Minister Khan noted, however, that despite all the tensions and bitterness in mutual ties, Pakistan has kept its ground and air lines of communications open for U.S. and allied nations to ferry supplies to their troops in landlocked Afghanistan.

“Yes, we have to consider all options that are in front of us because it would appear to us that the U.S. is following what can be termed a non-violent compellence of Pakistan,” the minister said when asked whether his country is close to shutting down the supply lines.

International forces heavily rely on Pakistani routes to haul supplies. Islamabad closed them once before, after a 2011 U.S. airstrike “mistakenly” killed two dozen Pakistani soldiers.

The action had forced the United States and NATO for months to use a mix of ground and sea routes called the Northern Distribution Network (NDN) running through other countries, including Russia.

But in the wake of Washington’s current tensions with Moscow analysts are skeptical whether NDN, though a much more costly and time consuming option, can still be availed under the circumstances.

Foreign Minister Khan underscored the need for the two countries to communicate and speak to each other despite maintaining divergent views on the war in Afghanistan, the longest in U.S. history.

“The fact that that longest (U.S.) war shows no sign of turning positive for the U.S. is all the the more reason that whatever differences or grievances we might have Pakistan and the U.S. should be communicating at different levels… because ultimately this is a relationship, at least in our view, bigger than Afghanistan and has been bigger than Afghanistan.”

Terror fight

Khan said at a time when U.S. and Western partners have “abandoned Pakistan to terrorism” and continue to ignore his country’s “unprecedented” sacrifices in fighting terrorist groups, Islamabad’s traditional ally China has stood by it and brought billions of dollars in historic direct Chinese investment.

“Russians are essentially (also) walking into a vacuum created by the absence of our American friends,” the minister said pointing to Pakistan’s rapidly improving relations with old rival Russia.

At a public talk in Washington last week, John Sopko, the U.S. Inspector General for Afghanistan Reconstruction (SIGAR), stopped short of dismissing Washington’s narrative of singling out Pakistan for the Afghan military stalemate.

“We keep referring to Pakistan as being the key problem.

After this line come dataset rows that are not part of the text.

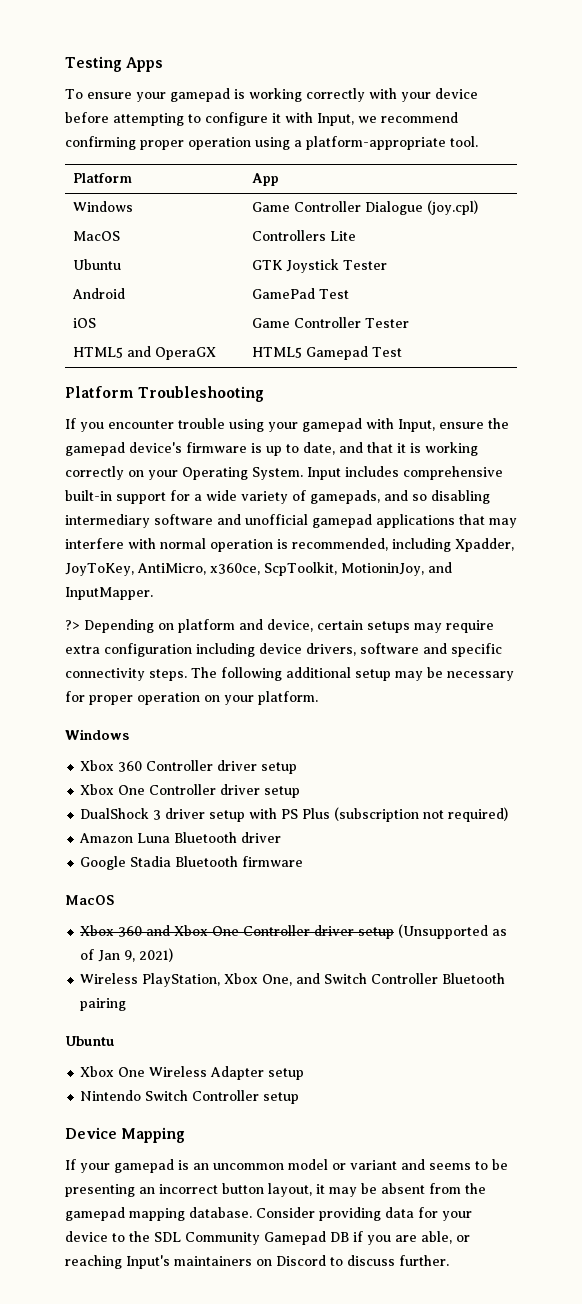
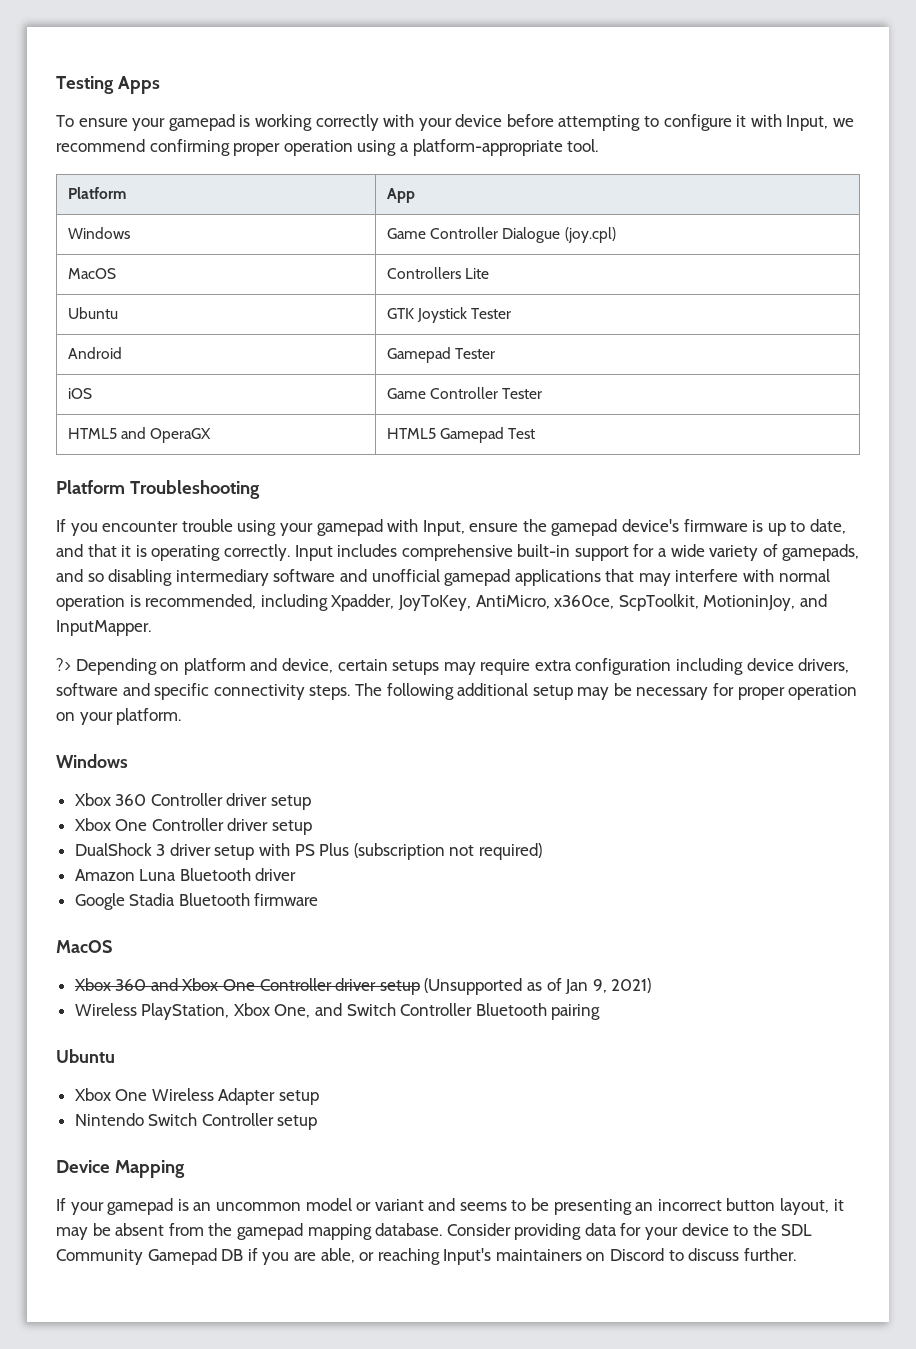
- Android | GamePad Test
+ Android | Gamepad Tester
- If you encounter trouble using your gamepad with Input, ensure the gamepad device's firmware is up to date, and that it is working correctly on your Operating System.
+ If you encounter trouble using your gamepad with Input, ensure the gamepad device's firmware is up to date, and that it is operating correctly.

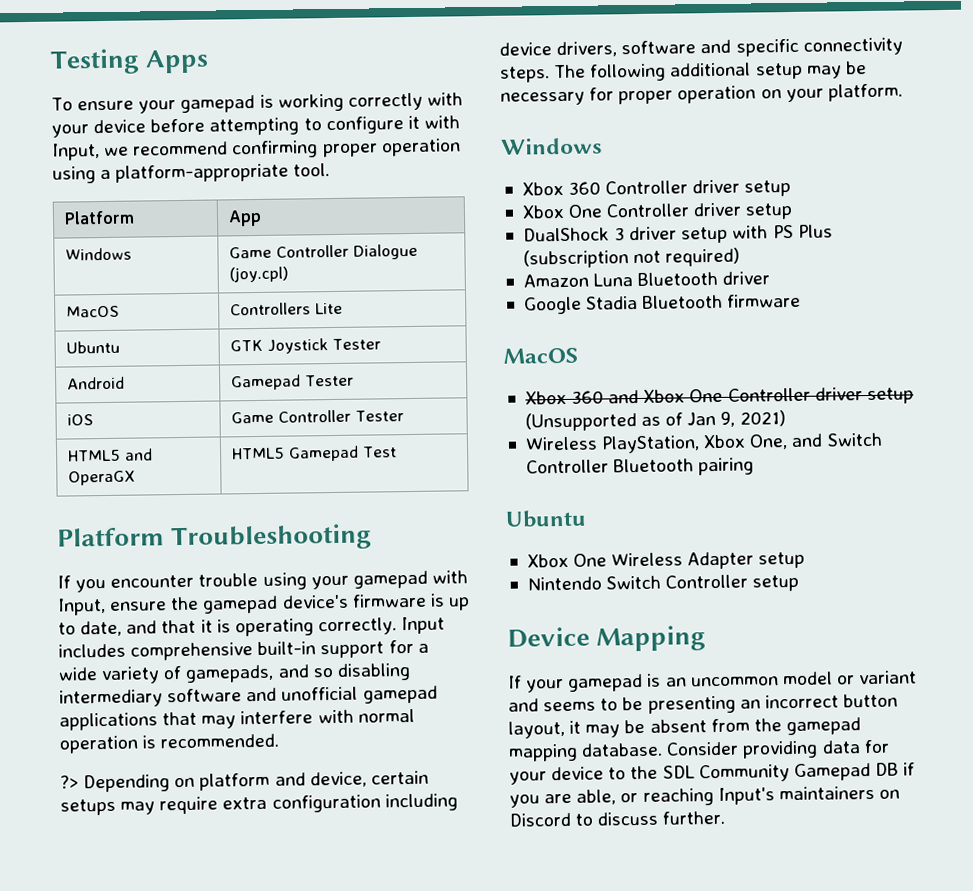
- Input includes comprehensive built-in support for a wide variety of gamepads, and so disabling intermediary software and unofficial gamepad applications that may interfere with normal operation is recommended, including Xpadder, JoyToKey, AntiMicro, x360ce, ScpToolkit, MotioninJoy, and InputMapper.
+ Input includes comprehensive built-in support for a wide variety of gamepads, and so disabling intermediary software and unofficial gamepad applications that may interfere with normal operation is recommended.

But the problem also was that the Afghan government at times was viewed very negatively by their local people and what you really need is to insert a government that the people support, a government that is not predatory, a government that is not a bunch of lawless warlords,” observed Sopko.

He went on to say that the U.S. policy of pouring in billions of dollars in these unstable environments contributed to the problem of creating more warlords and powerful people who took the law into their own hands.

“In essence, the government we introduced, particularly some of the Afghan local police forces, which were nothing other than warlord militias with some uniforms on, were just as bad as the terrorists before them,” said Sopko who is overseeing U.S. spending to identify fraud and to prevent it.